The required answer is every line of the data containing the word "span".
**** THE RECORDS
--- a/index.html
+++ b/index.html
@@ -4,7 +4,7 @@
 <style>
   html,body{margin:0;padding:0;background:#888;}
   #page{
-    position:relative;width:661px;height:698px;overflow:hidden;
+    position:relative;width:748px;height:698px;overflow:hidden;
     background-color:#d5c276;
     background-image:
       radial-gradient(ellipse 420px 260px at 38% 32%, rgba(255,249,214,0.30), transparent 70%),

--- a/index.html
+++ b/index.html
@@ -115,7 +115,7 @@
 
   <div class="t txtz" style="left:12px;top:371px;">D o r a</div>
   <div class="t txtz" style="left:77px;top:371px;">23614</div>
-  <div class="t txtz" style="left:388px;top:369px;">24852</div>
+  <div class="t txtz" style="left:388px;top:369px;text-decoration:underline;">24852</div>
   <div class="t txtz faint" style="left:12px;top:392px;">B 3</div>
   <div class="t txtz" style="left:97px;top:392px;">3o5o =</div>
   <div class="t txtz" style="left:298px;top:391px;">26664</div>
********
**** THE RECORDS
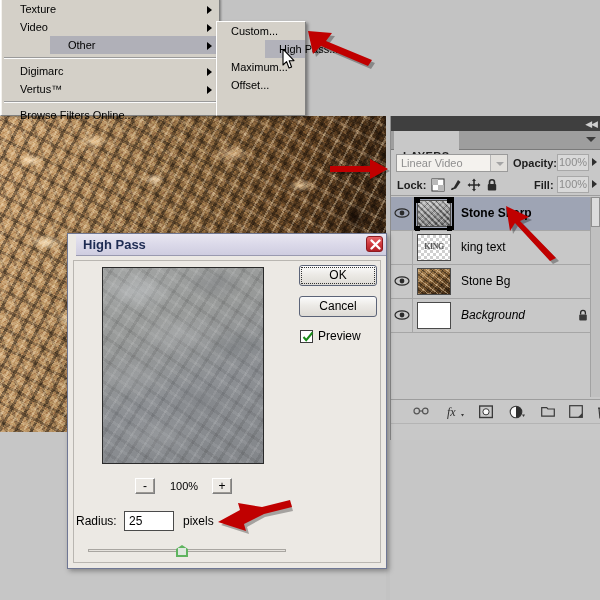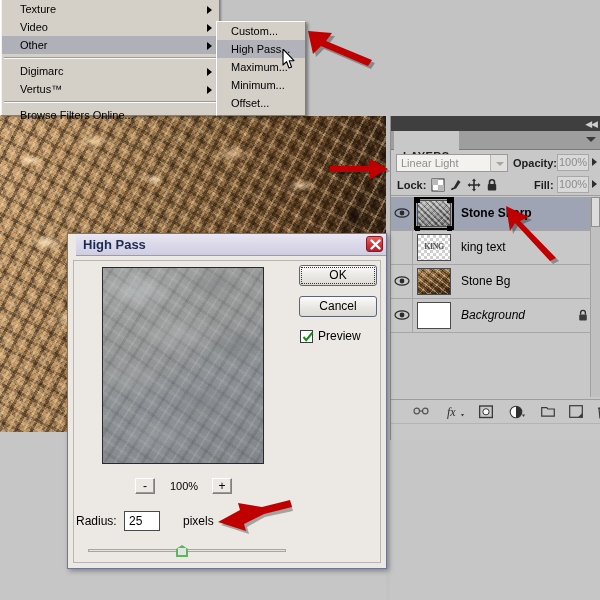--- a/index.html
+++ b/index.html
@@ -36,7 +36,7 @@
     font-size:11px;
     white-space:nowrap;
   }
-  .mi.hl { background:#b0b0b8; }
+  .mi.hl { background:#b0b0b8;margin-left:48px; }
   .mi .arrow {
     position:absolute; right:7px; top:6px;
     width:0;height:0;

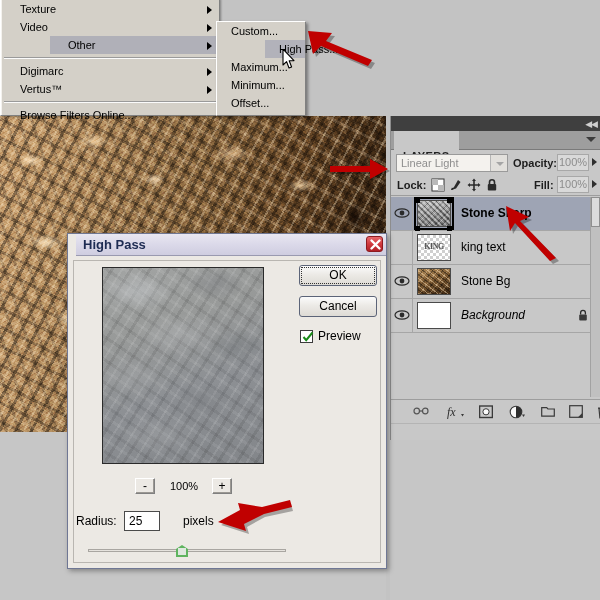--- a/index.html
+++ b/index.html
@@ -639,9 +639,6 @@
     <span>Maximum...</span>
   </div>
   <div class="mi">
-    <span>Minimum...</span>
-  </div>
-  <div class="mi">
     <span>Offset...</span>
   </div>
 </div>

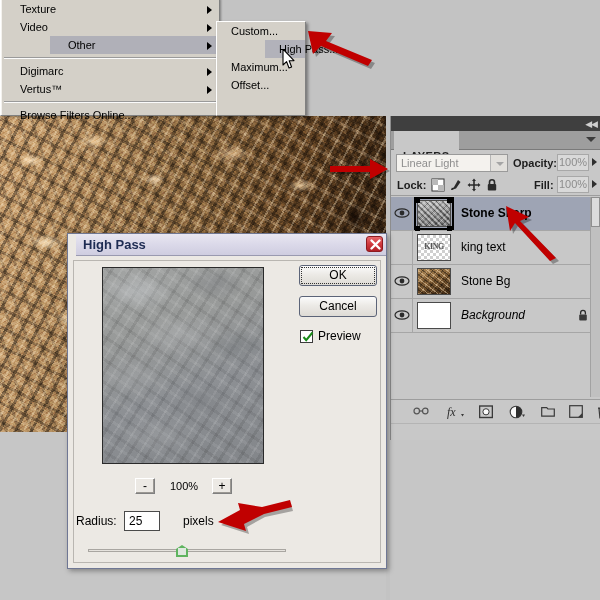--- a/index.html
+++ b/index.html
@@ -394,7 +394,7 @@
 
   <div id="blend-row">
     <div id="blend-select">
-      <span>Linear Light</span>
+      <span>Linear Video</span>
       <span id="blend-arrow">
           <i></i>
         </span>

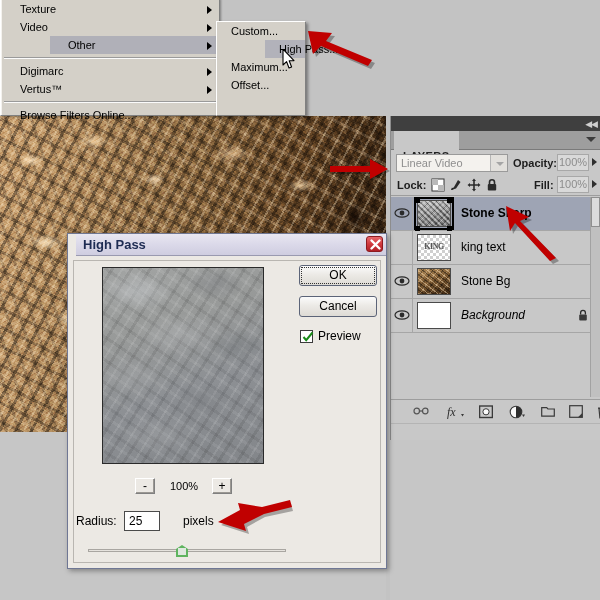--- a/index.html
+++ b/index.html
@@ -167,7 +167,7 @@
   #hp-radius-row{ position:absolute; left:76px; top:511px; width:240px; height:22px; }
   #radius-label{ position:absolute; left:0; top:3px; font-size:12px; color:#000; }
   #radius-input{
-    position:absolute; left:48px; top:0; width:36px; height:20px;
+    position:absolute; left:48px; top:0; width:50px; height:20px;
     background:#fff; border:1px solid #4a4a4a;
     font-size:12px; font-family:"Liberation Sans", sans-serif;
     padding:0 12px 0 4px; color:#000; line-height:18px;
********
**** THE RECORDS
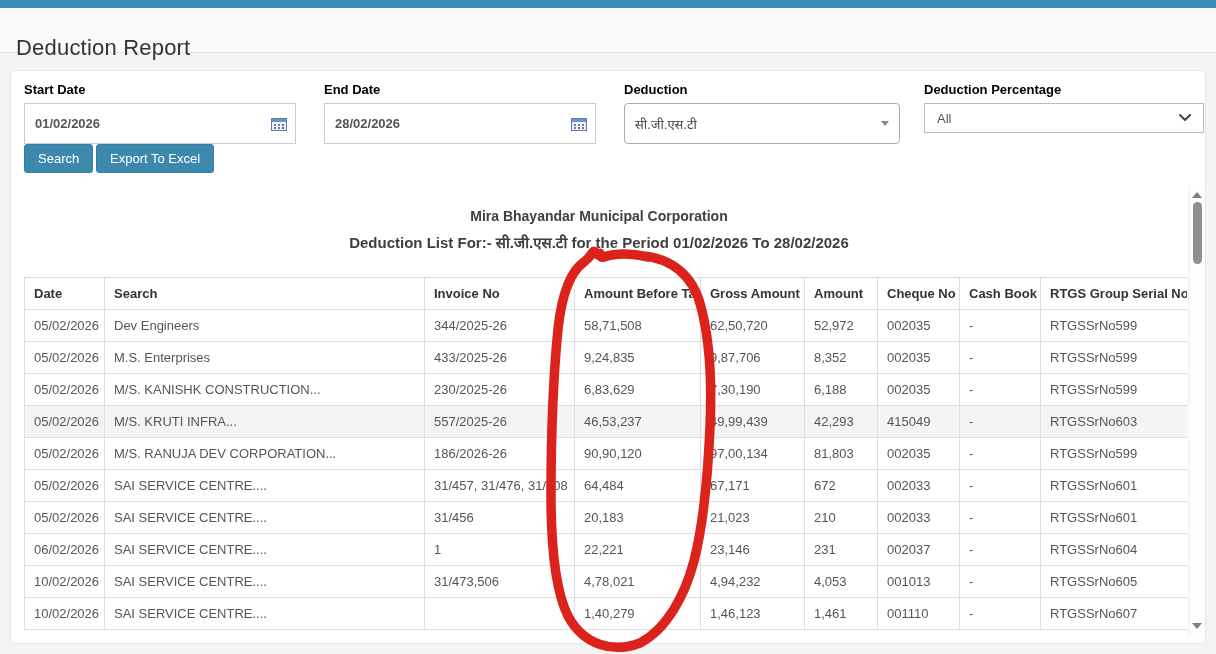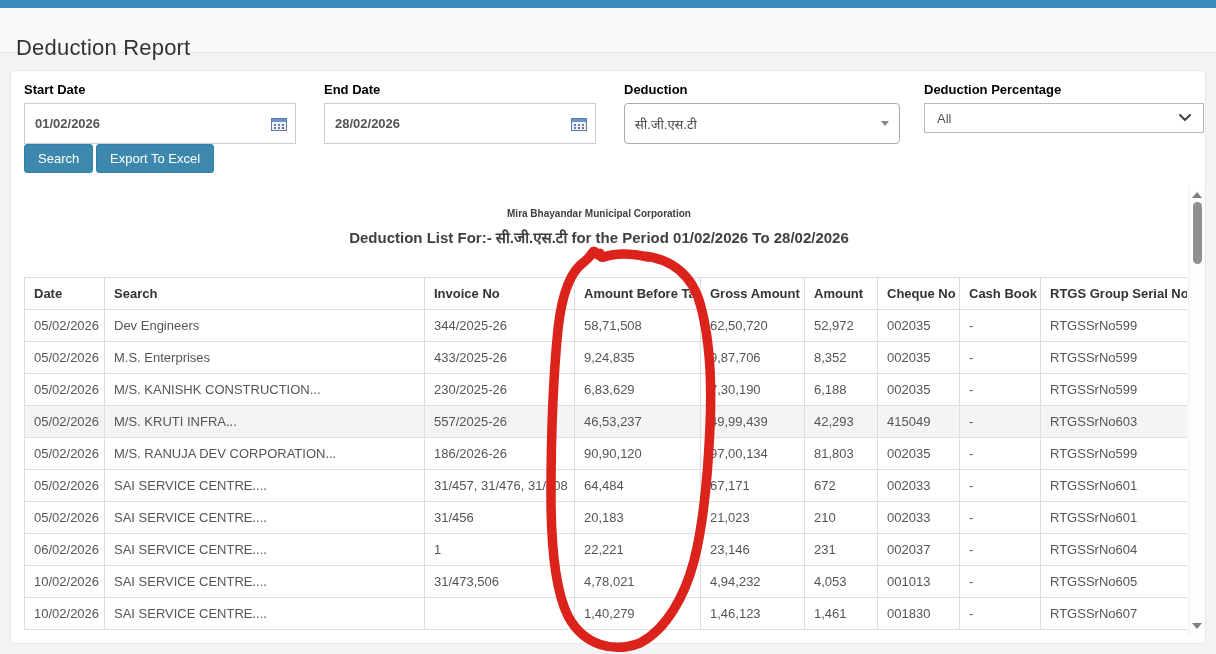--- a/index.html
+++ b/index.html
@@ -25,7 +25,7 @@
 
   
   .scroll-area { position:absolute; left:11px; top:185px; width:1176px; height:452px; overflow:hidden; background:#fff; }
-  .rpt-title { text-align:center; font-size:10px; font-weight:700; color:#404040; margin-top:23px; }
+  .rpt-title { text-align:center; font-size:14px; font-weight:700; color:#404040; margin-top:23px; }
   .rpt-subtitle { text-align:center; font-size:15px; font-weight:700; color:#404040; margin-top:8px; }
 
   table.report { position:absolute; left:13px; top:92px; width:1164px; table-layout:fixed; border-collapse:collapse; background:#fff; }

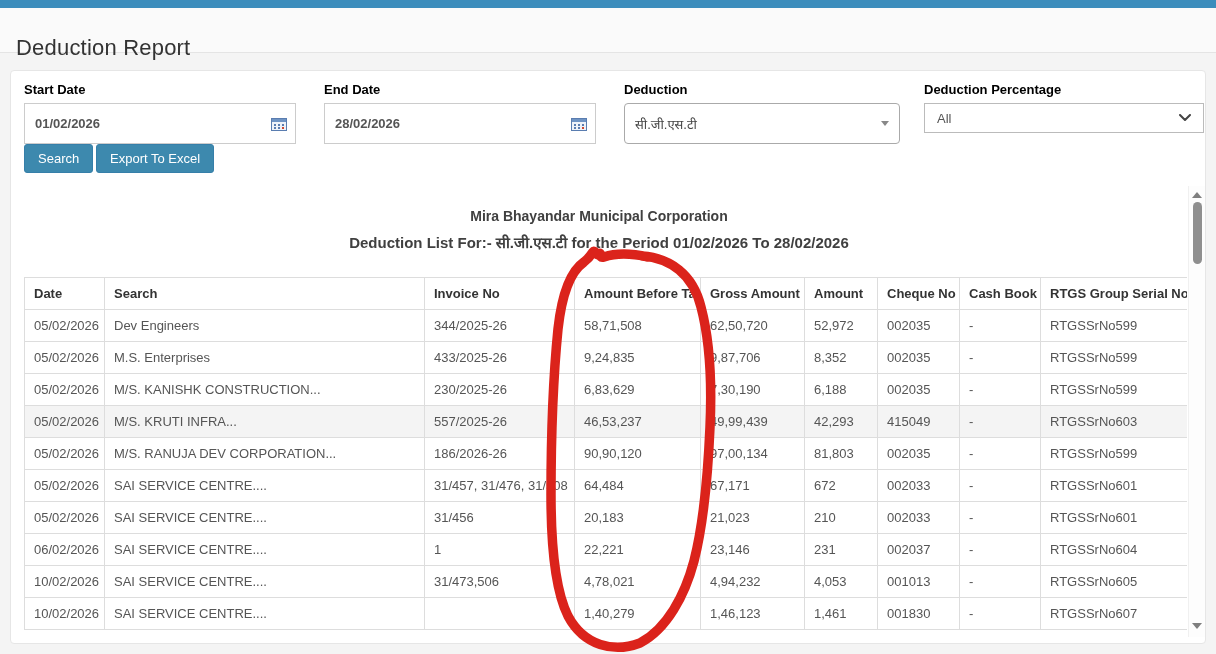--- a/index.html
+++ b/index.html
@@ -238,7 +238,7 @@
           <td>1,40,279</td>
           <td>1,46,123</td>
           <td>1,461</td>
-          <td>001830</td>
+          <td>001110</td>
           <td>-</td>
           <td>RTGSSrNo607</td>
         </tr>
********
_OUTPUT OF THE TASK_.
     <span>Maximum...</span>
-    <span>Minimum...</span>
     <span>Offset...</span>
-      <span>Linear Light</span>
+      <span>Linear Video</span>
       <span id="blend-arrow">
         </span>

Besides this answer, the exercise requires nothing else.